To evaluate the feasibility of the proposed sequence, four healthy volunteers (male, mean age 24.8 years) were scanned on a 3.0T scanner (Achieva TX, Philips Medical System, Best, Netherlands) with a 16-channel neurovascular coil. Both proposed HIMI sequence and conventional 3D FLAIR sequence are scanned. The scan time for HIMI sequence and 3D FLAIR sequence is identical (6:46 mins). Imaging parameters are shown in Figure 3.

Data analysis:

Axial T2w carotid vessel wall images were reformatted with same resolution and location with T1w VWI and gray blood images from images acquired by HIMI module 1. For both HIMI and conventional 3D FLAIR, image qualities were scored by two reviewers using Likert scale (1-4 with 4 being the best). Gray matter – white matter (GM-WM) CNR and white matter – CSF (WM-CSF) CNR from HIMI and conventional 3D FLAIR were compared using a paired t-test.

Results

All four volunteers were successfully scanned with proposed HIMI sequence and conventional 3D FLAIR sequence. Imaging time was 6:46 minutes for both methods. The HIMI sequence showed comparable FLAIR image and co-registered multi-contrast carotid vessel wall images (Figure 4). Good image quality were generated by HIMI: FLAIR (3.5±0.53 vs 3.875±0.35 conventional 3D FLAIR), T2w VWI (3.375±0.52), T1w VWI (3.25±0.46), gray blood (3.5±0.53) (Figure 5). Quantitative CNR measurement showed no significant difference in GM-WM CNR (5.56±0.96 vs 5.80±1.17, p=0.59) and GM-WM CNR (8.25±1.83 vs 8.9±2.05) between HIMI-FLAIR and conventional 3D FLAIR (Figure 5).

Discussion and conclusion

The study demonstrated that HIMI is a promising technique for simultaneous brain and carotid vessel wall imaging. With HIMI sequence, 3D FLAIR brain images and intrinsic co-registered 3D multi-contrast carotid vessel wall images can be acquired within 7 minutes. Except for brain infarction which can be detect by HIMI-FLAIR, carotid plaque components can potentially be determined by HIMI multi-contrast vessel wall images. To the best of our knowledge, the proposed HIMI sequence is the first technique that can simultaneous image intracranial lesions and responsible carotid plaques.

Acknowledgements

No acknowledgement found.

References

[1] Golledge J, et al. Stroke. 2000; 31:774–781.

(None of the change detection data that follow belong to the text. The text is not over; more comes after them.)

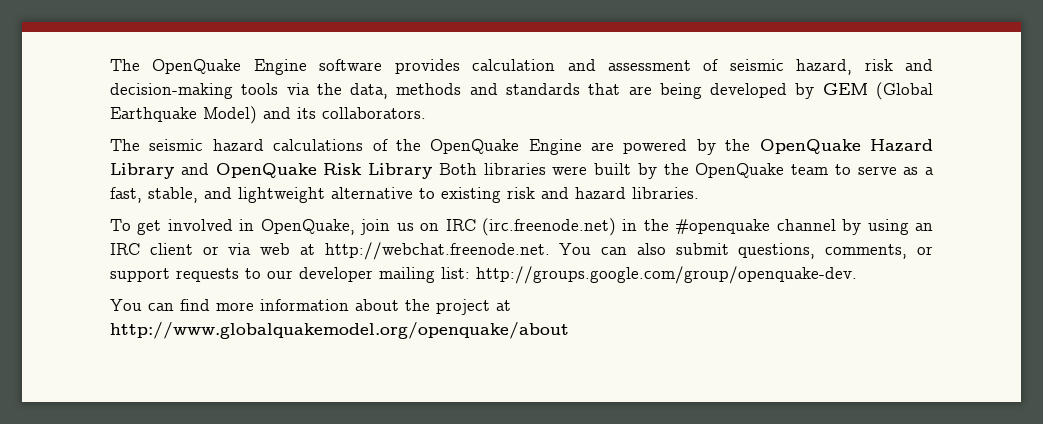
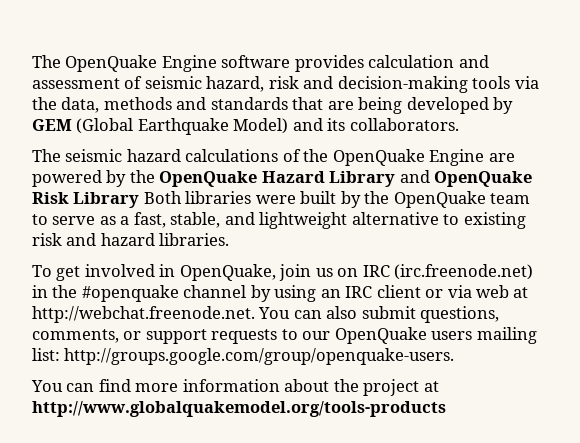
[299,267,373,282] developer -> [334,327,473,344] OpenQuake users
[476,266,857,284] http://groups.google.com/group/openquake-dev. -> [64,348,455,365] http://groups.google.com/group/openquake-users.
[110,322,569,339] http://www.globalquakemodel.org/openquake/about -> [32,401,446,417] http://www.globalquakemodel.org/tools-products

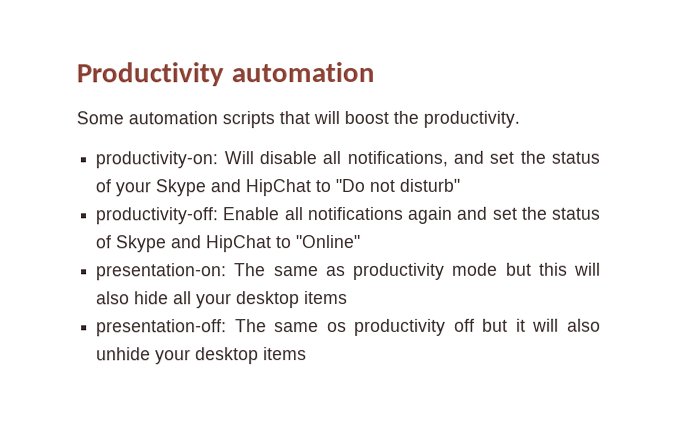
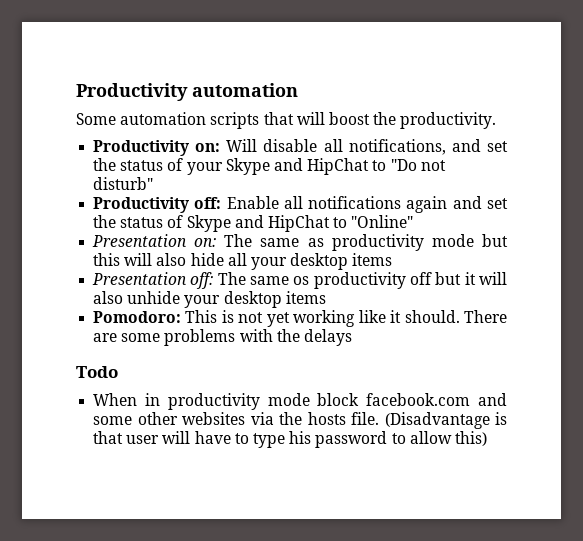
[95,151,219,169] productivity-on: -> [93,140,221,156] Productivity on:
[95,207,220,225] productivity-off: -> [93,197,222,213] Productivity off:
[96,263,228,281] presentation-on: -> [92,234,217,247] Presentation on:
[96,319,228,337] presentation-off: -> [92,272,214,289] Presentation off:
(308, 354) none -> [93,310,507,327] [93,329,352,346] [76,366,118,378] [93,393,507,410] [93,412,507,429] [93,431,487,448] // Pomodoro: This is not yet working like it should. There are some problems with the delays // Todo // When in productivity mode block facebook.com and some other websites via the hosts file. (Disadvantage is that user will have to type his password to allow this)

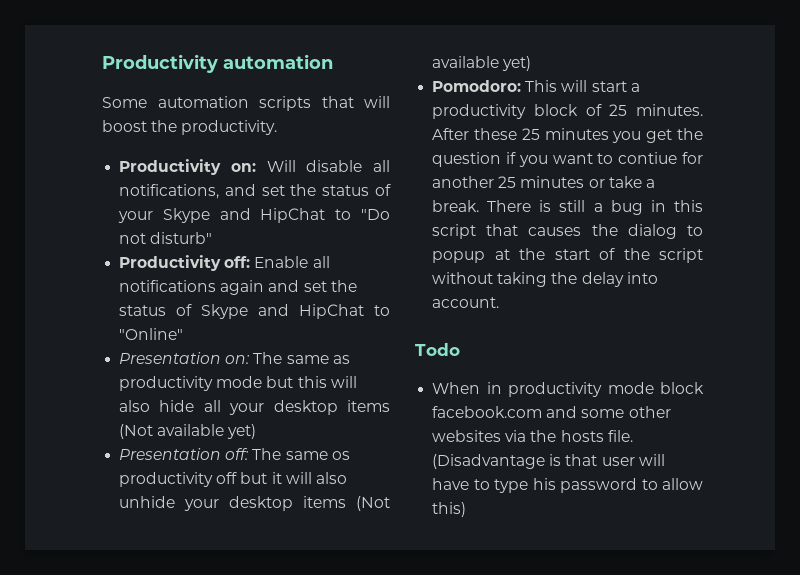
(393, 259) none -> [119,424,257,439] (Not available yet)
(326, 297) none -> [355,496,390,511] [432,56,532,71] (Not available yet)
[221,310,507,327] [93,329,352,346] is not yet working like it should. There are some problems with the delays -> [561,80,640,92] [432,104,703,119] [432,128,703,143] [432,152,703,167] [432,176,655,188] [432,200,703,215] [432,224,703,239] [432,248,703,263] [432,272,658,287] [432,297,500,308] will start a productivity block of 25 minutes. After these 25 minutes you get the question if you want to contiue for another 25 minutes or take a break. There is still a bug in this script that causes the dialog to popup at the start of the script without taking the delay into account.

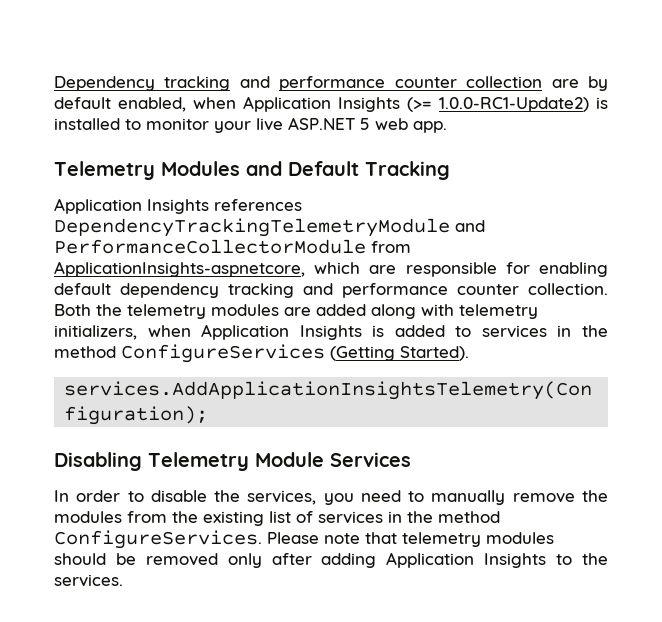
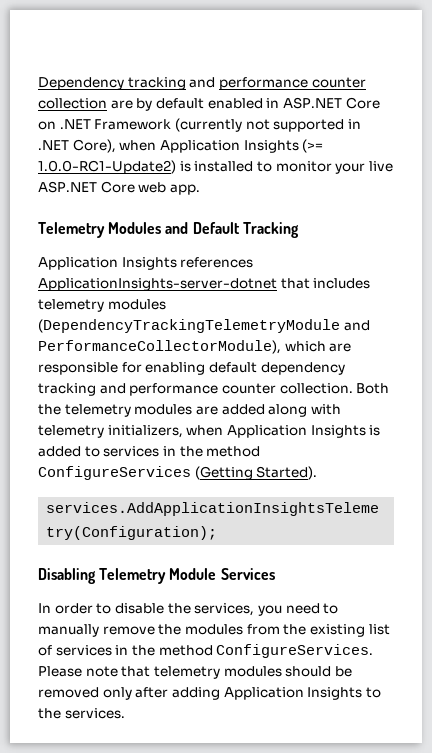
[118,97,186,112] enabled, -> [207,97,380,109] [38,118,361,132] [38,139,116,153] enabled in ASP.NET Core on .NET Framework (currently not supported in .NET Core),
[360,118,370,130] 5 -> [100,181,135,193] Core
[54,218,485,237] [54,239,411,254] [54,261,305,277] DependencyTrackingTelemetryModule and PerformanceCollectorModule from ApplicationInsights-aspnetcore, -> [38,278,371,291] [38,299,166,312] [38,319,370,333] [38,340,281,354] ApplicationInsights-server-dotnet that includes telemetry modules (DependencyTrackingTelemetryModule and PerformanceCollectorModule),

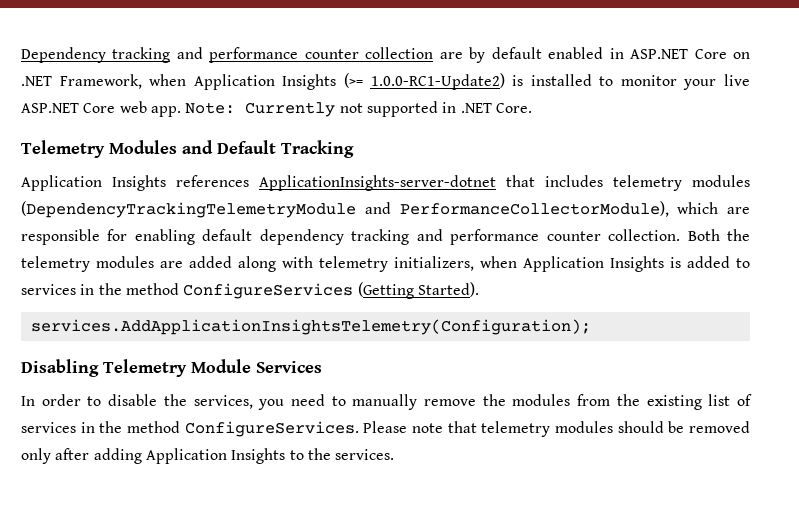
[94,118,361,132] [38,139,116,153] Framework (currently not supported in .NET Core), -> [59,74,142,89] Framework,
(200, 189) none -> [185,101,532,117] Note: Currently not supported in .NET Core.

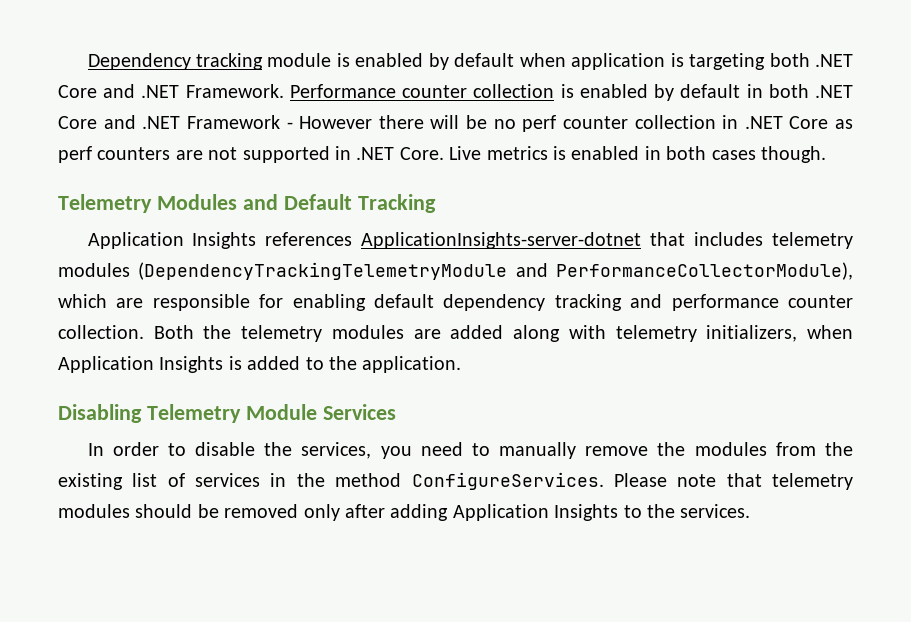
[176,47,750,63] [21,73,751,90] [21,101,336,117] and performance counter collection are by default enabled in ASP.NET Core on .NET Framework, when Application Insights (>= 1.0.0-RC1-Update2) is installed to monitor your live ASP.NET Core web app. Note: Currently -> [267,53,853,70] [58,84,854,101] [58,115,853,132] [58,146,203,163] module is enabled by default when application is targeting both .NET Core and .NET Framework. Performance counter collection is enabled by default in both .NET Core and .NET Framework - However there will be no perf counter collection in .NET Core as perf counters are
(532, 108) none -> [449,146,826,163] Live metrics is enabled in both cases though.
[21,282,479,299] [30,319,591,335] services in the method ConfigureServices (Getting Started). // services.AddApplicationInsightsTelemetry(Configuration); -> [329,356,462,373] the application.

[2] Latchaw RE, et al. Stroke. 2009; 40: 3646-3678.

[3] Kallmes DF, et al. Radiology. 2001;221:251–55.

[4] Chagla GH, et al. Invest Radiol. 2008;43:547–51.

[5] Saam T, et al. Arterioscler Thromb Vasc Biol. 2005; 25:234–39.

[6] Cai JM, et al. Circulation. 2002; 106:1368–73.

Figures

Figure 1. Diagram of the proposed HIMI sequence. Different spatial excitation regions of the indexed element within each sequence module are correspondingly shown. T2-FLAIR (module1) brain image and multi-contrast carotid vessel wall images (T2w with module1, T1w with module2, gray blood with module3) can be acquired using HIMI sequence.

Figure 2. Diagram of DANTE pulse (a) and proposed slab selective DANTE (ssDANTE) pulse (b).

Figure 3. Imaging parameters of 3D FLAIR sequence and HIMI sequence.

Figure 4. Typical healthy volunteer result: images (b, c, d, e) of HIMI sequence and conventional 3D FLAIR image (a). The HIMI-FLAIR shows a comparable FLAIR image with conventional 3D FLAIR sequence and three different contrast weighted carotid artery vessel wall images.

Figure 5. Qualitative and quantitative results of visual score (a) and tissues CNR (b,c). Image quality of HIMI sequence is good. No significant differences are found in GR-WM CNR and WM-CSF CNR between HIMI-FLAIR and conventional FLAIR.